Data records:
────

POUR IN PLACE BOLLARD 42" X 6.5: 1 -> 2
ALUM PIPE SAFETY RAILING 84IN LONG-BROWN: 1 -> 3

────

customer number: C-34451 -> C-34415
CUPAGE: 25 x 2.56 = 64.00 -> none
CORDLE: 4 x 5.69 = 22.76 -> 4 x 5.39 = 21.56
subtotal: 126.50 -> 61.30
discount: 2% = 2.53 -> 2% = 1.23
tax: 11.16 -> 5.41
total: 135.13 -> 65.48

────

Assignment:
The response should hold exactly the lines starting at the line with "POUR IN PLACE" and ending at the line with "ALUM PIPE SAFETY", and no other line of the material above.

Exercise solution:
POUR IN PLACE BOLLARD 42" X 6.5: 1 -> 2
ALUM PIPE SAFETY RAILING 84IN LONG-BROWN: 1 -> 3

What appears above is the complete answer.